# weird computer issue



## #1 bro (Feb 25, 2010)

I didn't really know where else to post this but considering that there are some people here that know their stuff when it comes to computers I thought I might as well ask. 

I can't view certain websites on my laptop. Some of these sites are cracked.com, i-am-bored, ehow, and formspring.me (that weird facebook trend) but there are a few more I think. It wasn't always this way - I definitely remember a moment like six months ago where I went to cracked.com and all of a sudden it just didn't work. 

I can get to any of these sites using a proxy. You might think that means that I have a filter installed or my IP is banned or something, but that's not the case. I can visit these sites from my desktop computer at home and even if I'm on a different wifi network I still can't access these sites. And I definitely don't have a filter because I can get to pretty much any porn site I want without any trouble. 

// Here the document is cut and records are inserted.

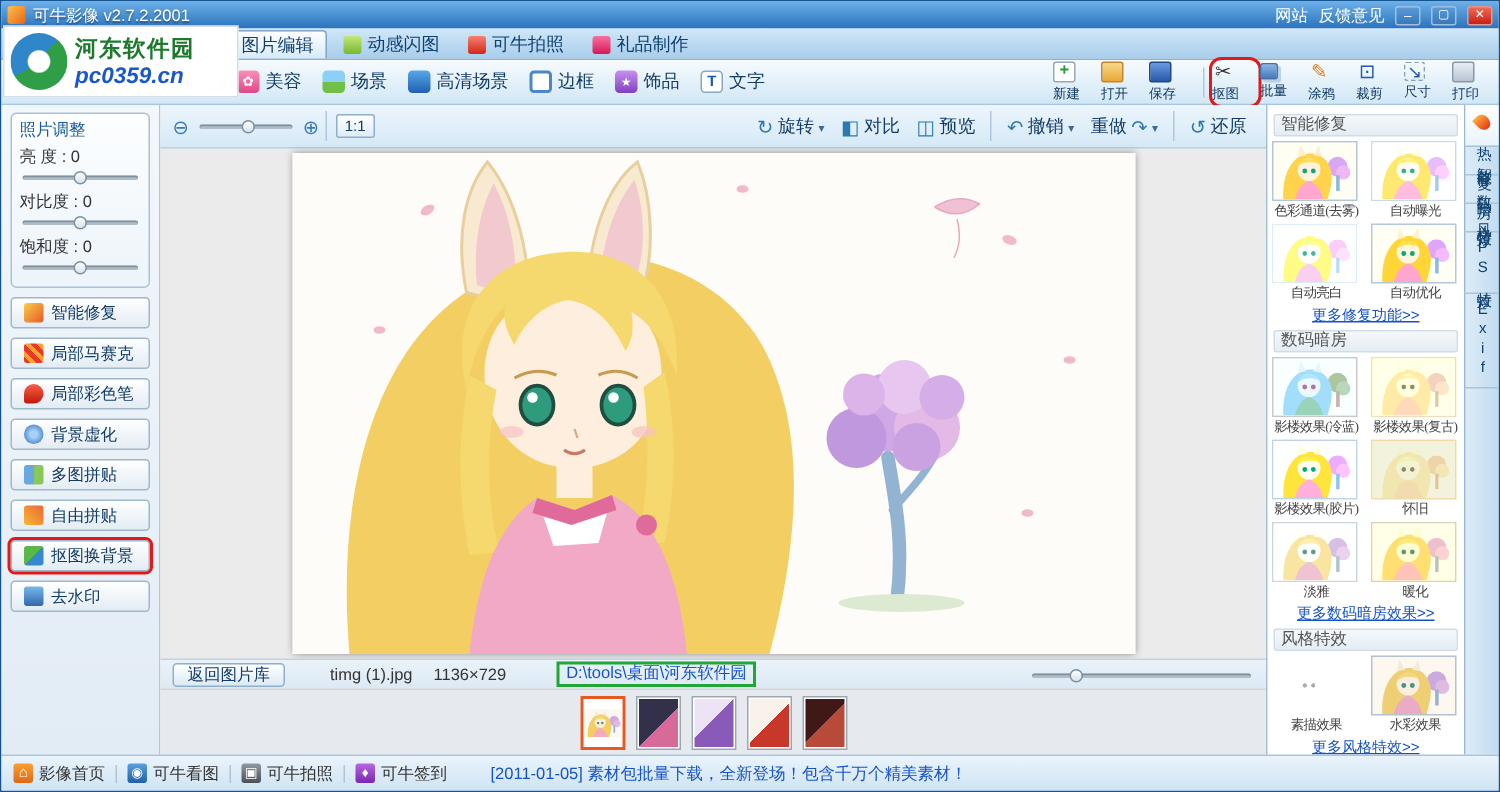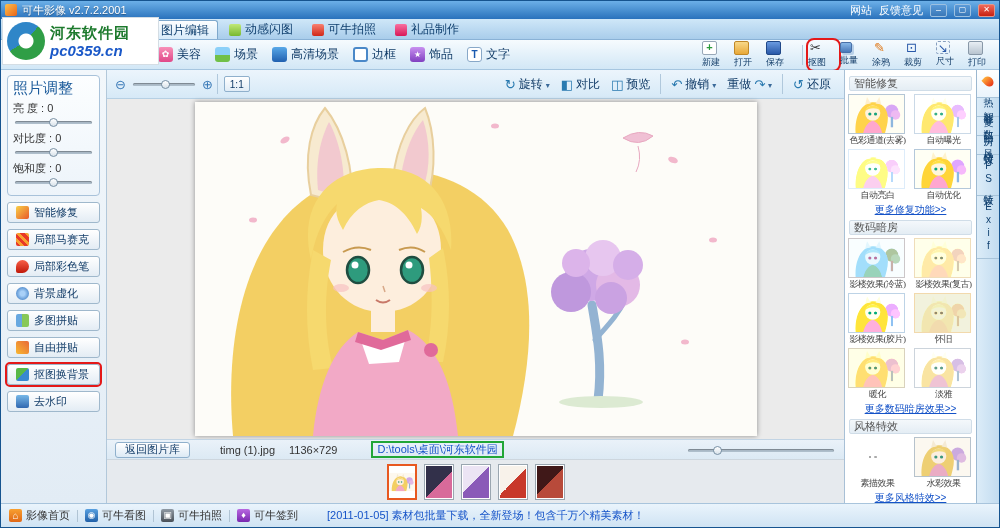--- a/index.html
+++ b/index.html
@@ -58,21 +58,21 @@
   .mi-print { background:linear-gradient(#e8eef4,#b8c4d0); border:1px solid #8898a8; }
   .anno-red { outline:2px solid #e41818; outline-offset:0; border-radius:6px; }
   .vsep { width:1px; height:20px; background:#b0c8dc; margin:0 4px; flex:0 0 1px; }
 
   
   .main { flex:1; display:flex; min-height:0; }
 
   
   .left-panel { width:106px; flex:0 0 106px; background:linear-gradient(#f2f7fb,#e2ecf5); border-right:1px solid #b2c8da; padding:5px 6px; display:flex; flex-direction:column; }
   .adjust-box { border:1px solid #a8c2da; border-radius:4px; background:linear-gradient(#fcfeff,#edf4fa); padding:3px 5px 7px; }
-  .adjust-title { font-size:15px; color:#1a5a9a; margin-bottom:1px; }
+  .adjust-title { font-size:11px; color:#1a5a9a; margin-bottom:1px; }
   .adj-label { font-size:11px; color:#333; margin-top:3px; }
   .hslider { position:relative; height:11px; margin-top:1px; }
   .hs-track { position:absolute; left:2px; right:2px; top:4px; height:3px; background:#aebecb; border-radius:2px; box-shadow:inset 0 1px 1px rgba(0,0,0,.3); }
   .hs-thumb { position:absolute; top:1px; width:9px; height:9px; border-radius:50%; background:linear-gradient(#fff,#d8e2ea); border:1px solid #7890a4; }
   .tool-btn { margin-top:6px; height:21px; display:flex; align-items:center; gap:5px; padding-left:8px; border:1px solid #9fb8cc; border-radius:3px; background:linear-gradient(#ffffff,#e3ecf4); font-size:11px; color:#123c68; cursor:pointer; white-space:nowrap; }
   .tli { width:13px; height:13px; border-radius:2px; flex:0 0 13px; }
   .tli-fix    { background:linear-gradient(135deg,#f8d048,#e85828); }
   .tli-mosaic { background:repeating-linear-gradient(45deg,#e83828 0 3px,#f8a030 3px 6px); }
   .tli-pen    { background:linear-gradient(#f86048,#c01808); border-radius:50% 50% 50% 2px; }
   .tli-blur   { background:radial-gradient(circle,#a8d0f8 25%,#3878c0 90%); border-radius:50%; }
@@ -529,30 +529,30 @@
             </svg>
           <div class="fx-label">影楼效果(胶片)</div>
         </div>
         <div class="fx-item">
           <svg class="fx-img f-old" viewBox="0 0 56 40">
               <use href="#girl-mini"></use>
             </svg>
           <div class="fx-label">怀旧</div>
         </div>
         <div class="fx-item">
+          <svg class="fx-img f-soft" viewBox="0 0 56 40">
+              <use href="#girl-mini"></use>
+            </svg>
+          <div class="fx-label">淡雅</div>
+        </div>
+        <div class="fx-item">
           <svg class="fx-img f-warm" viewBox="0 0 56 40">
               <use href="#girl-mini"></use>
             </svg>
           <div class="fx-label">暖化</div>
-        </div>
-        <div class="fx-item">
-          <svg class="fx-img f-soft" viewBox="0 0 56 40">
-              <use href="#girl-mini"></use>
-            </svg>
-          <div class="fx-label">淡雅</div>
         </div>
       </div>
       <div class="fx-more">更多数码暗房效果&gt;&gt;</div>
 
       <div class="fx-header">风格特效</div>
       <div class="fx-grid">
         <div class="fx-item">
           <svg class="fx-img f-sketch" viewBox="0 0 56 40">
               <use href="#girl-mini"></use>
             </svg>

If anyone has any idea what the problem is, please enlighten me. I'd really like to know.


----------



## Adriane (Feb 25, 2010)

... what browser are you using and have you checked to see if that might the problem? It is probably something far simpler than you think.


----------



## departuresong (Feb 25, 2010)

Have you tried a DNS Flush? ("ipconfig /flushdns" in the Windows Run menu)


----------



## #1 bro (Feb 25, 2010)

Misty said:


> ... what browser are you using and have you checked to see if that might the problem? It is probably something far simpler than you think.


firefox, but i tried safari too and it didn't work. 



ShiningGlass said:


> Have you tried a DNS Flush? ("ipconfig /flushdns" in the Windows Run menu)


i'm on a mac, but i googled for an equivalent and found "dscacheutil -flushcache". then i tried that in the terminal but it still doesn't work. :(


----------